1. Go to w3schools HTML5 number input type test page (https://www.w3schools.com/html/tryit.asp?filename=tryhtml_input_number)
2. Type in a letter in the input field instead of a number


Actual results:

Input field accepts non numeric characters


Expected results:

Input field with type 'number' should not accept non numeric values
OS: Unspecified → Linux
Hardware: Unspecified → x86_64
Component: Untriaged → Layout: Form Controls
Product: Firefox → Core
Mozilla/5.0 (Windows NT 6.1; WOW64; rv:55.0) Gecko/20100101 Firefox/55.0

confirming using MDN docs  https://developer.mozilla.org/en-US/docs/Web/HTML/Element/input/number

Seems like a valid bug for me per spec:
"User agents must not allow the user to set the value to a non-empty string that is not a valid floating-point number."
https://html.spec.whatwg.org/multipage/input.html#number-state-(type%3Dnumber)

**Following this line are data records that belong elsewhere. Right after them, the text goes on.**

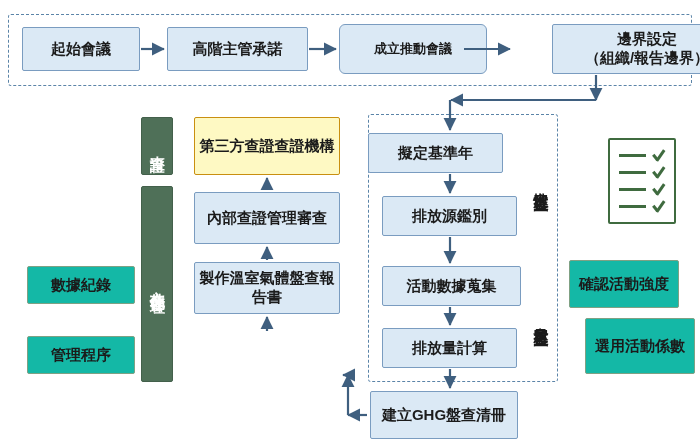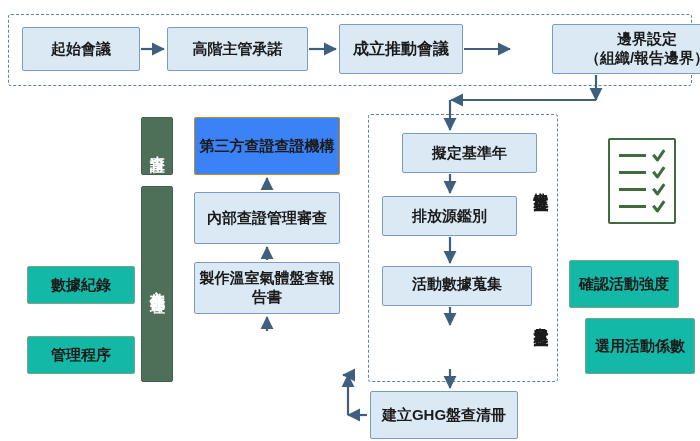--- a/index.html
+++ b/index.html
@@ -147,7 +147,7 @@
 
   <div class="box blue" style="left:167px; top:27px; width:141px; height:44px; font-size:15px;">高階主管承諾</div>
 
-  <div class="box blue" style="left:339px; top:24px; width:124px; height:50px; font-size:16px;">成立推動會議</div>
+  <div class="box blue" style="left:339px; top:24px; width:148px; height:50px; font-size:13px;border-radius:6px;">成立推動會議</div>
 
   <div class="box blue" style="left:513px; top:24px; width:190px; height:50px; font-size:15px; white-space:pre-line;margin-left:39px;">邊界設定
 （組織/報告邊界）</div>

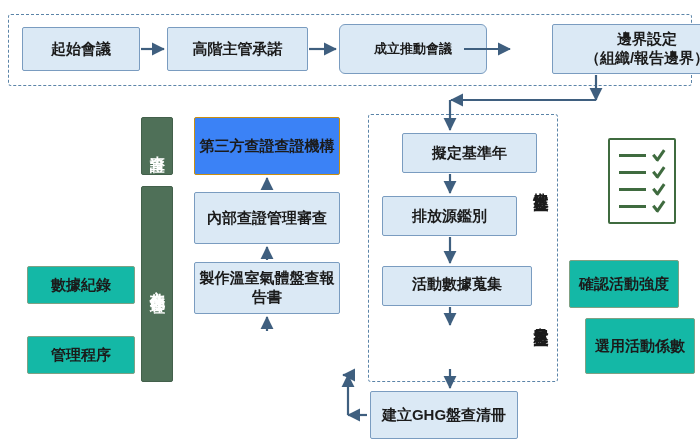--- a/index.html
+++ b/index.html
@@ -52,7 +52,7 @@
   }
   
   .gold {
-    background: #3b82f6;
+    background: #fef9c3;
     border: 1.5px solid #c98f10;
     color: #1b1b1b;
     border-radius: 2px;

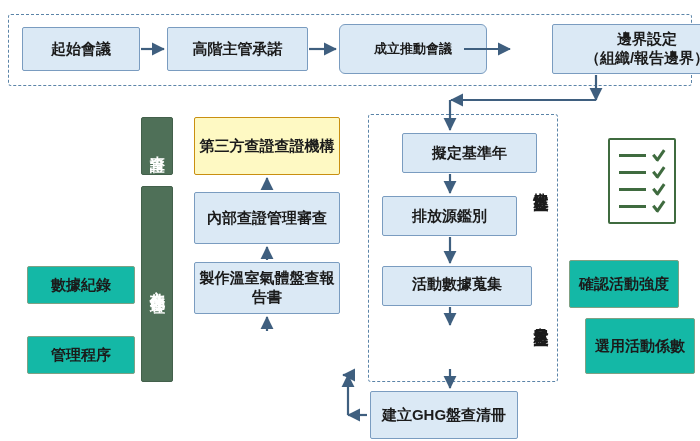--- a/index.html
+++ b/index.html
@@ -152,7 +152,7 @@
   <div class="box blue" style="left:513px; top:24px; width:190px; height:50px; font-size:15px; white-space:pre-line;margin-left:39px;">邊界設定
 （組織/報告邊界）</div>
 
-  <div class="box blue" style="left:402px; top:133px; width:135px; height:40px; font-size:15px;">擬定基準年</div>
+  <div class="box blue" style="left:368px; top:133px; width:135px; height:40px; font-size:15px;">擬定基準年</div>
 
   <div class="box blue" style="left:382px; top:196px; width:135px; height:40px; font-size:15px;">排放源鑑別</div>
 

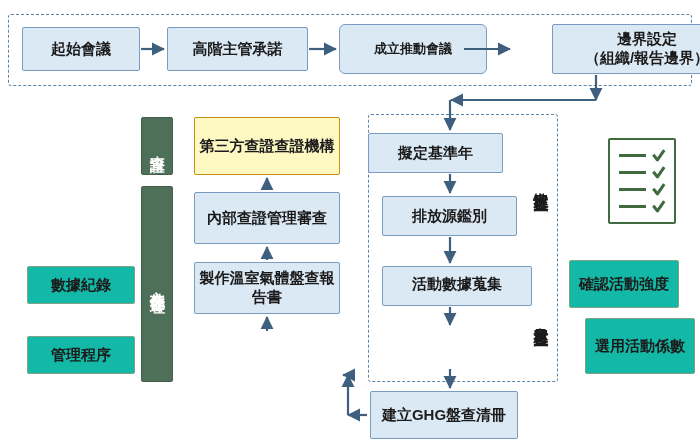--- a/index.html
+++ b/index.html
@@ -156,7 +156,7 @@
 
   <div class="box blue" style="left:382px; top:196px; width:135px; height:40px; font-size:15px;">排放源鑑別</div>
 
-  <div class="box blue" style="left:382px; top:266px; width:150px; height:40px; font-size:15px;font-family:Liberation Mono, monospace;">活動數據蒐集</div>
+  <div class="box blue" style="left:382px; top:266px; width:139px; height:40px; font-size:15px;">活動數據蒐集</div>
 
 
   <div class="box blue" style="left:370px; top:391px; width:148px; height:48px; font-size:15px;">建立GHG盤查清冊</div>

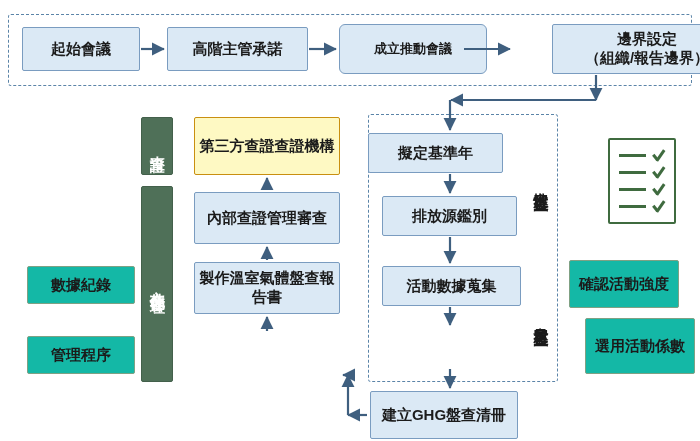--- a/index.html
+++ b/index.html
@@ -158,6 +158,7 @@
 
   <div class="box blue" style="left:382px; top:266px; width:139px; height:40px; font-size:15px;">活動數據蒐集</div>
 
+  <div class="box blue" style="left:382px; top:328px; width:135px; height:40px; font-size:15px;">排放量計算</div>
 
   <div class="box blue" style="left:370px; top:391px; width:148px; height:48px; font-size:15px;">建立GHG盤查清冊</div>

Google Chrome works as expected (ignores typing letters)
Status: UNCONFIRMED → NEW
Ever confirmed: true
OS: Linux → All
Hardware: x86_64 → All
Summary: HTML5 input type number is not working → HTML5 input type number is not working (should ignore typing letters)
jwatt: can you take a quick look here? It seems we correctly set the control state to indicate bad input, but we don't do that until after a user gesture (e.g., arrow or enter key) forces validation. After the first validation happens, we indicate bad input for any key pressed while the control is in focus.
Flags: needinfo?(jwatt)
Priority: -- → P3
(In reply to j.j. from comment #1)
> Seems like a valid bug for me per spec:
> "User agents must not allow the user to set the value to a non-empty string
> that is not a valid floating-point number."

You're reading too much into the spec text. The specification (and WHATWG/W3C specification is general) do not dictate UI/UX. When the spec says that the value cannot be set to a non-numeric value, it is referring to the internal value of the control, not its visual appearance.

Note that different implementations behave in different ways, with different trade-offs.

We behave in the way Jet describes in comment 2.

Safari behaves similarly to Firefox, but doesn't even indicate that the input is invalid.

IE behaves similarly to Firefox, but clears the control without explanation if the input is invalid.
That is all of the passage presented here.